Not long ago, two honorary members of the Sunday Morning Group invited the rest of us to play a round on Yale University's golf course, whose official name is the Course at Yale. (The USGA lists Yale on its GHIN handicap website under "T," for "the" -- an approach to alphabetization that may not be entirely unrelated to the rules mess at this year's U.S. Open.) Seventeen of us accepted the invitation, and the sign below greeted us when we arrived (I stole it on our way out, so that we could hang it in our locker room at home):
Yale was a collegiate golf powerhouse in the late 1800s and early 1900s -- as I learned from Golf at Yale: The Players, the Teams, the Course, by John A. Godley and William W. Kelly. In 1923, the widow of a wealthy alumnus bought a 720-acre estate near the campus and gave it to the university, and Yale hired Charles Blair Macdonald and Seth Raynor to design a golf course that would put Princeton's to shame. The property was rocky and densely wooded, and the construction ended up costing more than $400,000, making Yale's the world's most expensive golf course, by far, up until that time. (Augusta National, completed five years later, cost a quarter as much.) The fairways and greens were poorly maintained the first time I played it, in the early 1990s, but everything is gorgeous now. Yale is one of my favorite courses anywhere, not least because it has more interesting blind shots than modern courses ever do. Here's my brother, John, fiddling with the hole-location indicator on the third, whose green is invisible from the fairway:
We had had good weather for most of our round, but shortly after we made the turn it started to rain.

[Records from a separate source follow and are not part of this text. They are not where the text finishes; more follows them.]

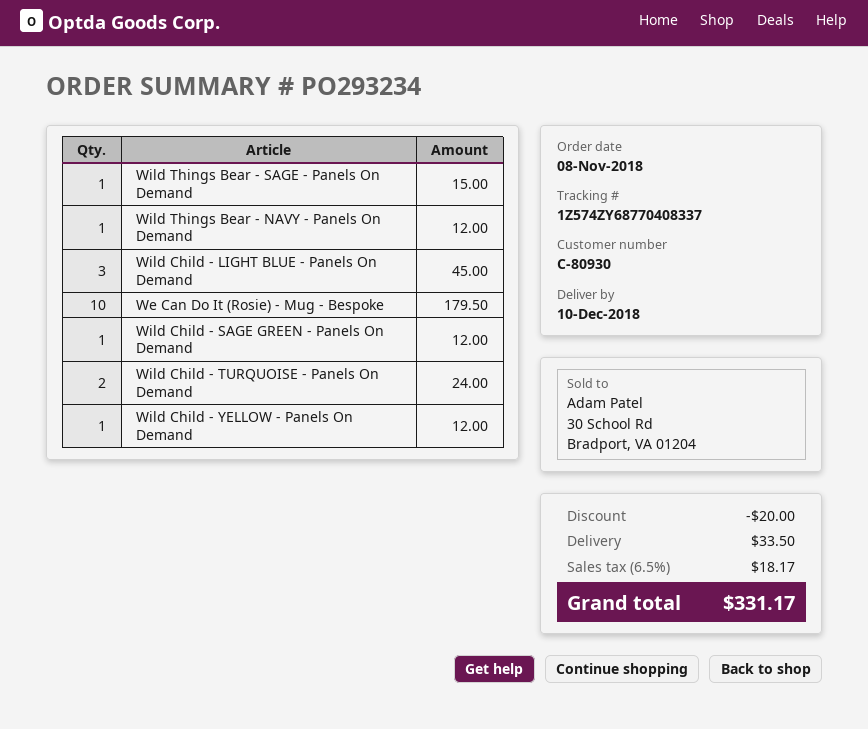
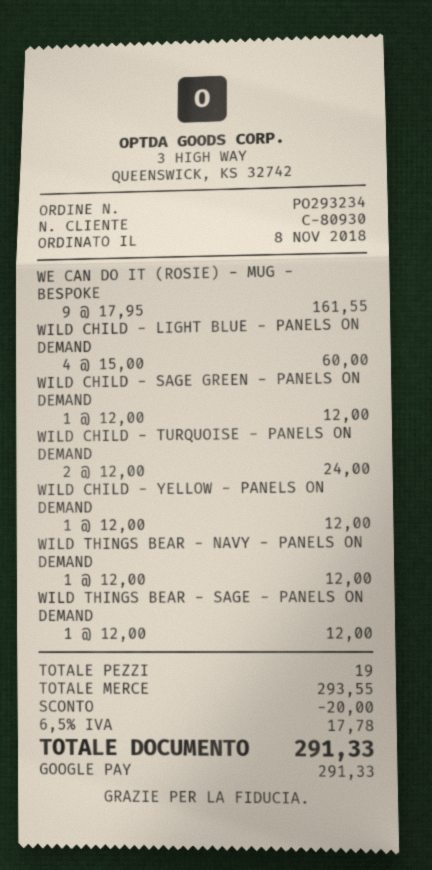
Wild Things Bear - SAGE - Panels On Demand: 1 for 15.00 -> 1 for 12.00
Wild Child - LIGHT BLUE - Panels On Demand: 3 for 45.00 -> 4 for 60.00
We Can Do It (Rosie) - Mug - Bespoke: 10 for 179.50 -> 9 for 161.55
shipping: 33.50 -> none
tax: 6.5% = 18.17 -> 6.5% = 17.78
total: 331.17 -> 291.33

Then it started to rain more:
There was no lightning, though, and when the locals had all run for cover we had the place to ourselves. Here's what the fifteenth green looked like when we got to it:
And here's Barney lining up a putt on the sixteenth:
After our round, we were treated to lunch by Mark, our host, who used to be a member of our club but switched to Yale after his wife got a job nearby:
I drove home with the seat heater on high, to dry out my pants. I had to run the defroster, too, because of the steam. Fun day.